Negli studi associati gli avvocati restano lavoratori autonomi diversamente dai fotoreporter
A cura di Federico Fornaroli
La Suprema Corte di Cassazione, con sentenza n. 28274/2024, è tornata ad argomentare in merito alla possibile riqualificazione del rapporto di lavoro autonomo di un avvocato operante in uno studio legale associato strutturato in subordinato.
E questo, a distanza di davvero pochi giorni rispetto ad un’altra pronuncia particolarmente interessante, concernente la riqualificazione dell’attività autonoma di un fotoreporter in subordinato (Cass. n. 26466/2024).
Ebbene, se in quest’ultimo caso il lavoratore ha ottenuto detta riqualificazione, sull’assunto che egli fosse ampiamente inserito nell’assetto organizzativo del committente e fosse reperibile similmente ad un dipendente, nella prima ipotesi, invece, la prestazione resa in forma esclusiva e continuativa non ha natura subordinata, se le forme di coordinamento che regolano la vita associativa sono funzionali alla migliore organizzazione del lavoro.
E ciò, pur a fronte di un rapporto di collaborazione protrattosi per oltre 13 anni.
Infatti, la professionista ricorrente risultava aver svolto la propria attività in modo libero, autonomo e indipendente, pur in presenza di regole necessarie al coordinamento della sua attività con quella dello studio, quali, ad esempio, il regolamento associativo, il sistema di gestione delle informazioni e quello di apertura delle pratiche, giacché trattasi di presidi rispondenti ad un’esigenza, come detto, di coordinamento dell’attività dei numerosi professionisti, compresi i soci.
D’altra parte, viene sottolineato che uno studio associato è un sistema organizzato all’interno del quale il singolo avvocato decide di prestare la propria attività professionale, accettando alcune limitazioni in cambio di altrettante agevolazioni e prerogative.
E ancora, anche l’obbligo di esclusiva trova qui la propria ragione d’essere nello scopo di evitare conflitti di interesse che potrebbero sorgere fra i vari professionisti, anche tenuto conto della sussistenza di polizze professionali di studio.

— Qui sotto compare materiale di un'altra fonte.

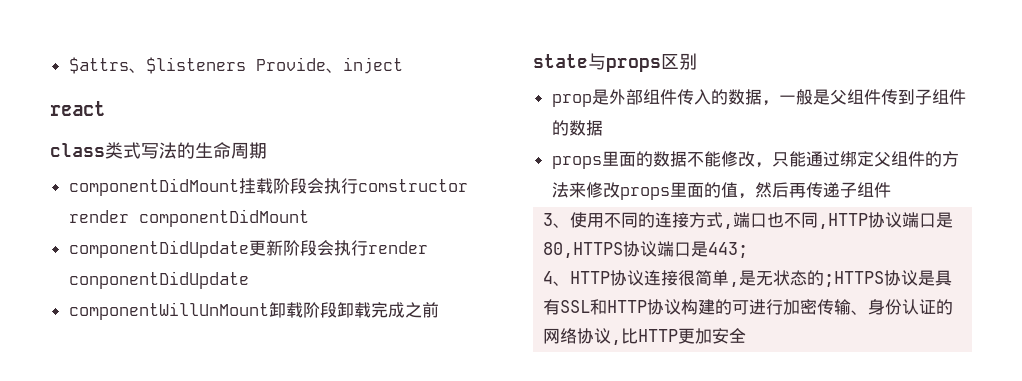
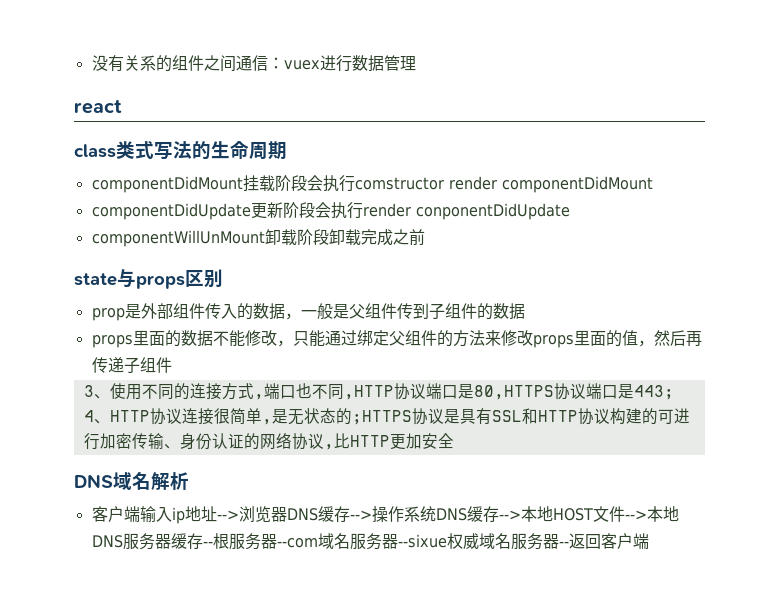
- $attrs、$listeners Provide、inject
+ 没有关系的组件之间通信：vuex进行数据管理
+ DNS域名解析
+ 客户端输入ip地址-->浏览器DNS缓存-->操作系统DNS缓存-->本地HOST文件-->本地DNS服务器缓存--根服务器--com域名服务器--sixue权威域名服务器--返回客户端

Infine, la fissazione di scadenze non è stata ritenuta un valido indice di subordinazione, poiché, così come dedotte nel giudizio de quo sono apparse come espressione di un potere conformativo dello studio sulla prestazione professionale dell’avvocata, rispondendo alla necessità, insita nell’attività stessa, di rispettare i tempi dei clienti.
L’ultima conseguenza a quanto sopra è stata il rigetto della domanda di incostituzionalità in relazione all’incompatibilità fra la libera professione e la subordinazione.
Pertanto, viene confermato una volta per tutte il carattere autonomo degli avvocati che collaborano con i c.d. grandi studi associati, purché, chiaramente, le suesposte caratteristiche ricorrano concretamente.